Ackerley & Clipper nous livrent le commentaire suivant : « The Hotel Mirador in which Yvonne stayed overnight is not in fact near the Playa Hornos in Acapulco, the beach celebrated for its afternoon swimming. The word hornos means in Spanish “furnace” or “oven,” but the Consul underlines the themes of hell and cuckoldry by referring to Cape Horn (Sp. Cabo de Hornos), on Horn Island, just south of Tierra del Fuego, that tip of the tail to the scorpion-shaped south of the American continent and thereby anticipates his own favourite story, [UTV, 338], of the scorpion surrounded by flames stinging itself to death » (Companion, note 52.1, p. 82).

164.

Cf. Companion, note 137.5, p. 196 : « licentia vatum.

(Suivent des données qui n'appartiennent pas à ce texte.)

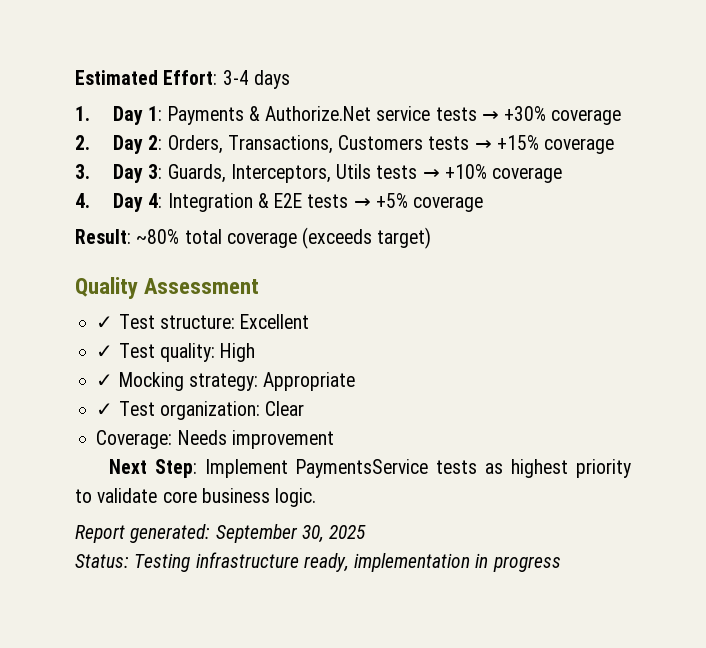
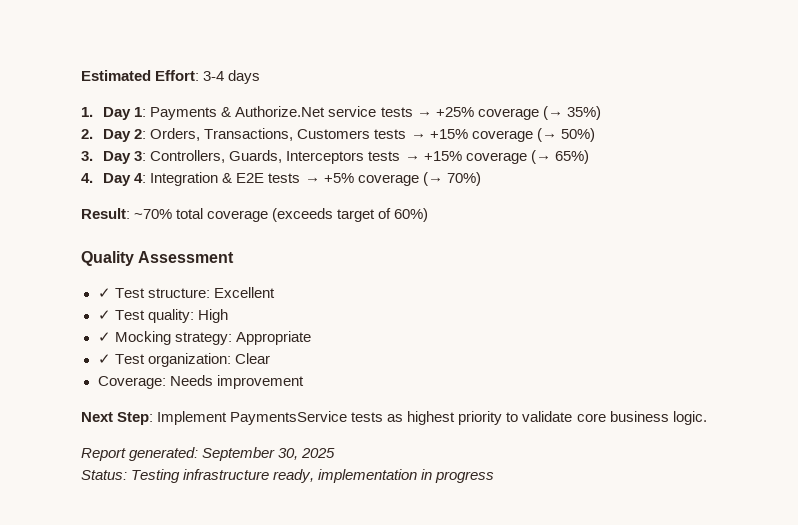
- 1. Day 1: Payments & Authorize.Net service tests → +30% coverage
+ 1. Day 1: Payments & Authorize.Net service tests → +25% coverage (→ 35%)
- 2. Day 2: Orders, Transactions, Customers tests → +15% coverage
+ 2. Day 2: Orders, Transactions, Customers tests → +15% coverage (→ 50%)
- 3. Day 3: Guards, Interceptors, Utils tests → +10% coverage
+ 3. Day 3: Controllers, Guards, Interceptors tests → +15% coverage (→ 65%)
- 4. Day 4: Integration & E2E tests → +5% coverage
+ 4. Day 4: Integration & E2E tests → +5% coverage (→ 70%)
- Result: ~80% total coverage (exceeds target)
+ Result: ~70% total coverage (exceeds target of 60%)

More correctly, licentia vatium, “poetic licence”; the right of an author to manipulate his materials without strict regard for the literal truth ».

165.

David Crystal, dans A Dictionary of Linguistics and Phonetics (Oxford : Basil Blackwell in association with André Deutsch, 1985) : 281, propose la définition suivante : « Sociolect. A term used by some sociolinguists to refer to a linguistic variety (or lect) defined on social (as opposed to regional) grounds , e.g. correlating with a particular social class, or occupational group ».

166.

« Adouber v. tr. (1080. frq. °dubban «frapper», parce que le futur chevalier recevait de son parrain un coup sur la nuque). 1° Armer chevalier par la cérémonie de l'adoubement. 2° Par ext. (1752; du sens de «équiper, arranger», en a. fr.). Aux échecs, remettre en place une pièce déplacée par accident, ou déplacer provisoirement une pièce sans jouer le coup. J'adoube, formule employée pour avertir le partenaire que le coup n'est pas joué », Le Petit Robert 1 (Paris : Le Robert, 1982), p. 27.

167.

Nous remercions une fois de plus Robinson Retamales pour cet éclaircissement. En français, comme en espagnol, on parle certes d'un « cul de bouteille », mais le sens anatomique reste présent à l'esprit. En anglais, en revanche, le mot bottom comporte deux unités de sens apparentées et néanmoins autonomes correspondant à plusieurs mots en français (le fond et le fondement, par exemple) ou en espagnol.

168.

Depuis le début du chapitre VIII, par exemple, le lecteur sait que la trajectoire verticale du Consul n'est pas ascensionnelle, mais, bien au contraire, orientée vers le bas : « Downhill... » (UTV, p. 231).

169.

Il ne s'agit plus en effet d'une « progresión a ratos », c'est-à-dire, par intermittences, comme celle qui avait été diagnostiquée au chapitre V par le Dr. Vigil pour le delirium tremens du Consul (UTV, p. 138) et qui lui fait ici écho, mais bien d'une descente inexorable vers le gouffre.